Laga final tunggal putri teqball Asian Games Aichi-Nagoya 2026 menyajikan duel ketat yang berlangsung hingga rubber set. Sumaya sempat membuka harapan setelah merebut set pertama, namun Wai Khin Hnin berhasil membalikkan keadaan di dua set berikutnya.
Set pembuka berjalan sengit sejak awal. Kedua atlet saling berbalas poin hingga kedudukan imbang di angka 10-10.
Sumaya akhirnya menutup set pertama dengan kemenangan 12-10. Servis dan pengembalian bolanya sempat merepotkan Wai Khin Hnin pada fase ini.
Memasuki set kedua, Wai Khin Hnin mengubah tempo permainan. Atlet Myanmar itu menekan sejak poin-poin awal dan memaksa Sumaya bekerja lebih keras untuk mengembalikan bola.
Wai Khin Hnin menutup set kedua dengan skor 12-8. Momentum berpindah ke tangannya menjelang set penentuan.

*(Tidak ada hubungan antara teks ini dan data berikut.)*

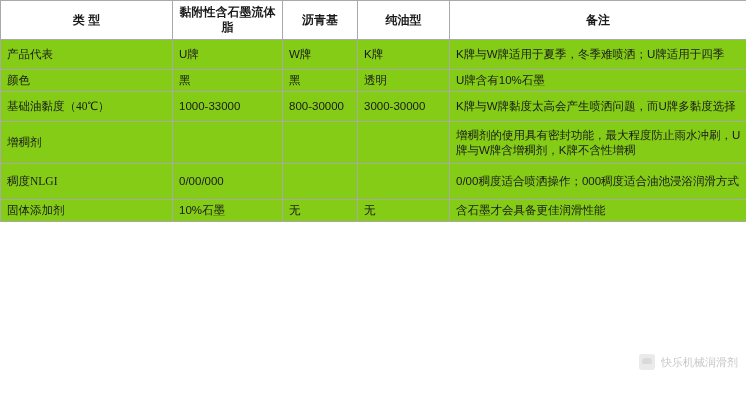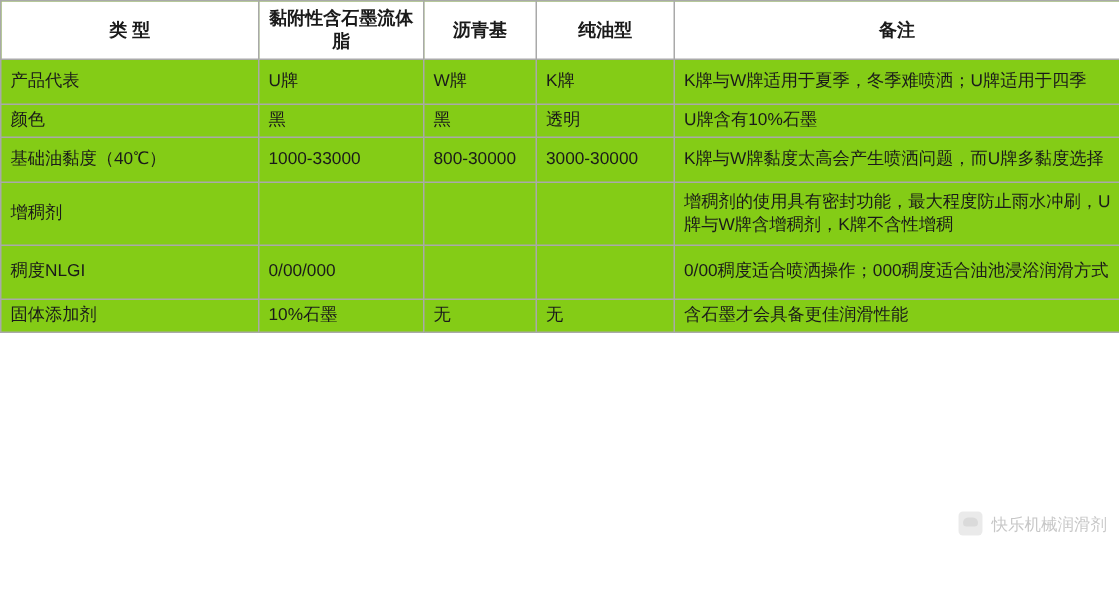--- a/index.html
+++ b/index.html
@@ -52,6 +52,7 @@
   table.spec td.lbl {
     text-align: left;
     padding-left: 6px;
+    font-family: Liberation Serif, serif;
   }
   table.spec td.val {
     text-align: left;

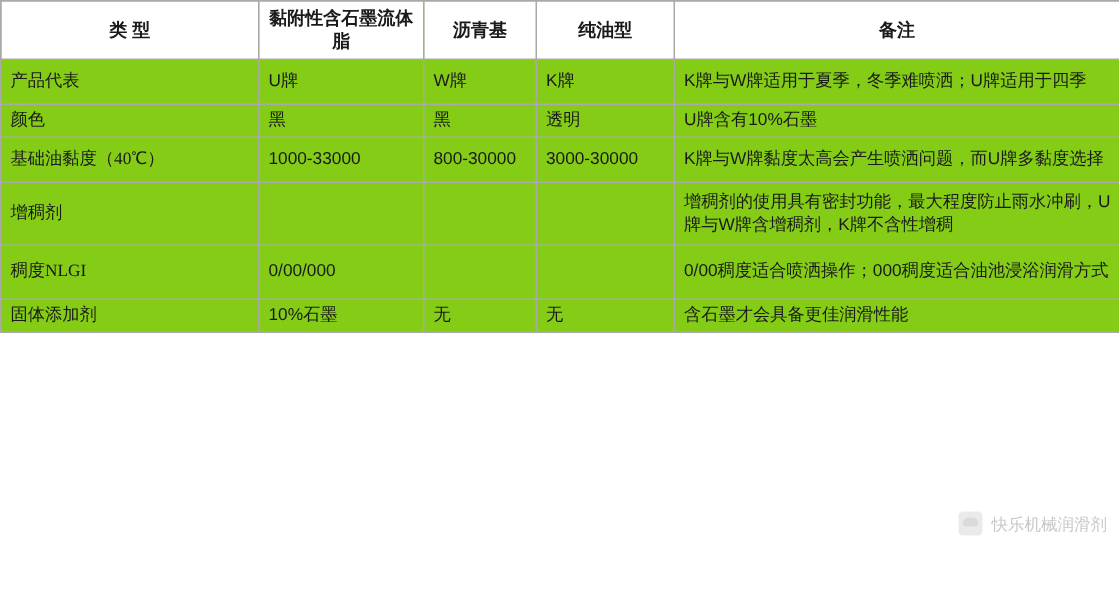--- a/index.html
+++ b/index.html
@@ -93,7 +93,7 @@
   #watermark {
     position: absolute;
     right: 8px;
-    bottom: 43px;
+    bottom: 30px;
     z-index: 6;
     display: flex;
     align-items: center;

Di set ketiga, pertarungan kembali berlangsung ketat. Sumaya sempat menempel perolehan angka, tetapi Wai Khin Hnin tetap konsisten menjaga jarak hingga menang 12-9.
Skor akhir 12-10, 8-12, 9-12 menempatkan Sumaya di posisi kedua. Medali perak ini menjadi hasil yang ia bawa untuk kontingen Indonesia dari nomor tunggal putri teqball.
Wai Khin Hnin keluar sebagai juara setelah tampil lebih tenang di momen-momen krusial, terutama saat set ketiga berjalan ketat.
Teqball merupakan cabang olahraga yang menggabungkan elemen sepak bola dengan tenis meja, dimainkan di atas meja melengkung. Nomor tunggal putri menjadi salah satu kategori yang dipertandingkan di Asian Games Aichi-Nagoya 2026.
Pencapaian Sumaya menambah koleksi medali Indonesia dari cabang teqball. Meski belum berhasil meraih emas, hasil ini menempatkannya sebagai salah satu atlet teqball yang bersaing di level Asia.